Content starts

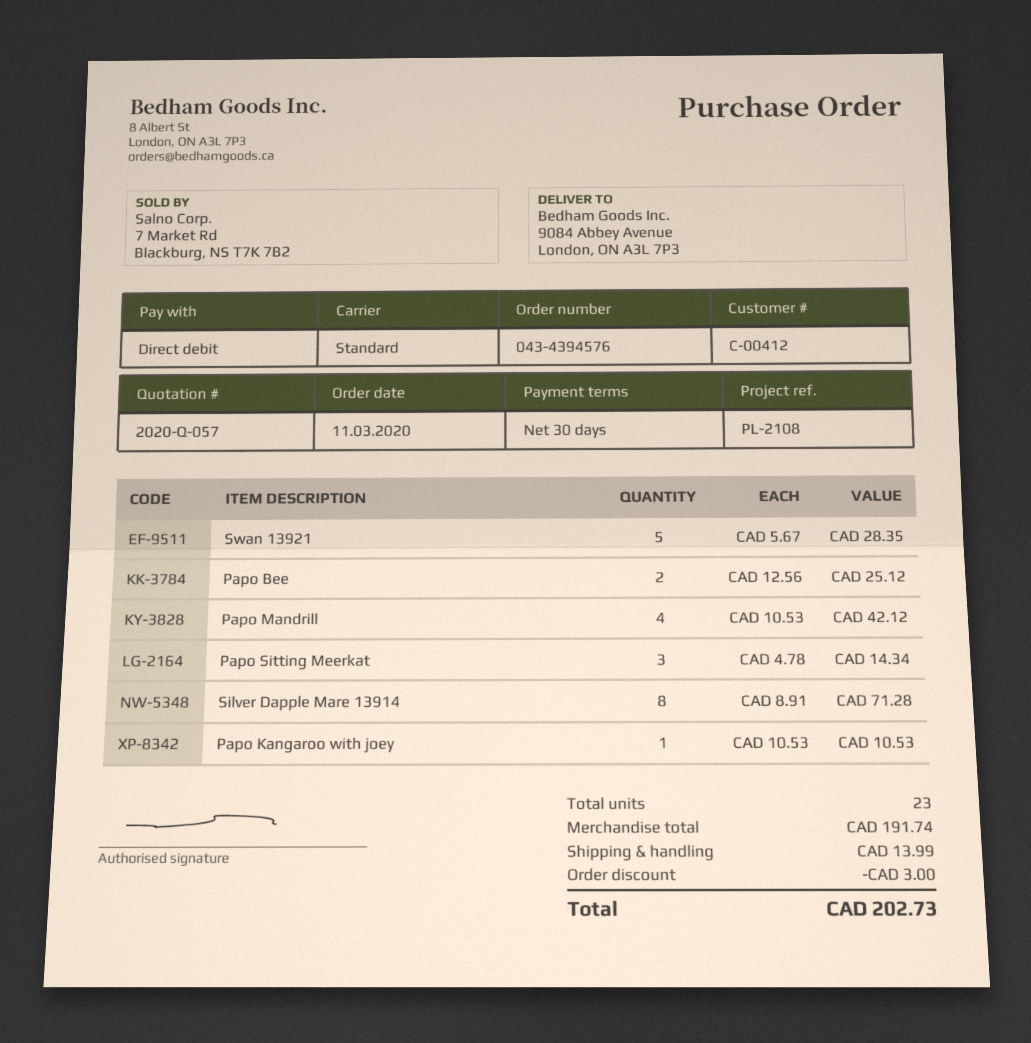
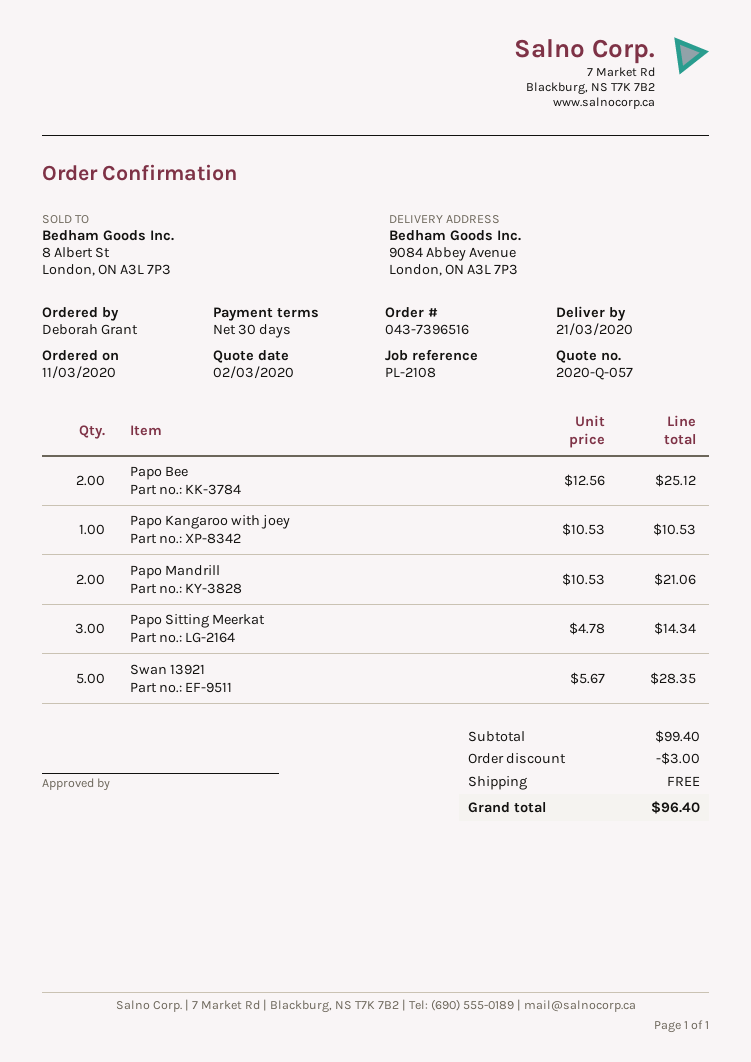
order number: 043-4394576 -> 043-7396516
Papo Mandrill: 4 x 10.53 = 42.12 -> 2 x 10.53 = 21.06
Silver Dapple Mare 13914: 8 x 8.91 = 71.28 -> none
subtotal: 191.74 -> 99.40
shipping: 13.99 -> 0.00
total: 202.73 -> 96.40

Content ends
Content starts

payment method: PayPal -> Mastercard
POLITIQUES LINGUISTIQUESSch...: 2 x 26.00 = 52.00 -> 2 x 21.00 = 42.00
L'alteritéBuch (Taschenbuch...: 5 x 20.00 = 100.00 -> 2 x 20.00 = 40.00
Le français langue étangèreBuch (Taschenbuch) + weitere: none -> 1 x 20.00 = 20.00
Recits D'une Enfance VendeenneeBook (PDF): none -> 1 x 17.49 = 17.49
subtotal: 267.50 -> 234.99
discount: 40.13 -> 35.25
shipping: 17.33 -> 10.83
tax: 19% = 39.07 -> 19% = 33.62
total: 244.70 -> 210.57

Content ends

▸ **TRY IT**: Among the records above, a stretch begins at the line containing "order number: 043-4394576 -> 043-7396516" and ends at the line containing "total: 202.73 -> 96.40". Restate that stretch word for word, and nothing else.

▸ **ANSWER SECTION**:
order number: 043-4394576 -> 043-7396516
Papo Mandrill: 4 x 10.53 = 42.12 -> 2 x 10.53 = 21.06
Silver Dapple Mare 13914: 8 x 8.91 = 71.28 -> none
subtotal: 191.74 -> 99.40
shipping: 13.99 -> 0.00
total: 202.73 -> 96.40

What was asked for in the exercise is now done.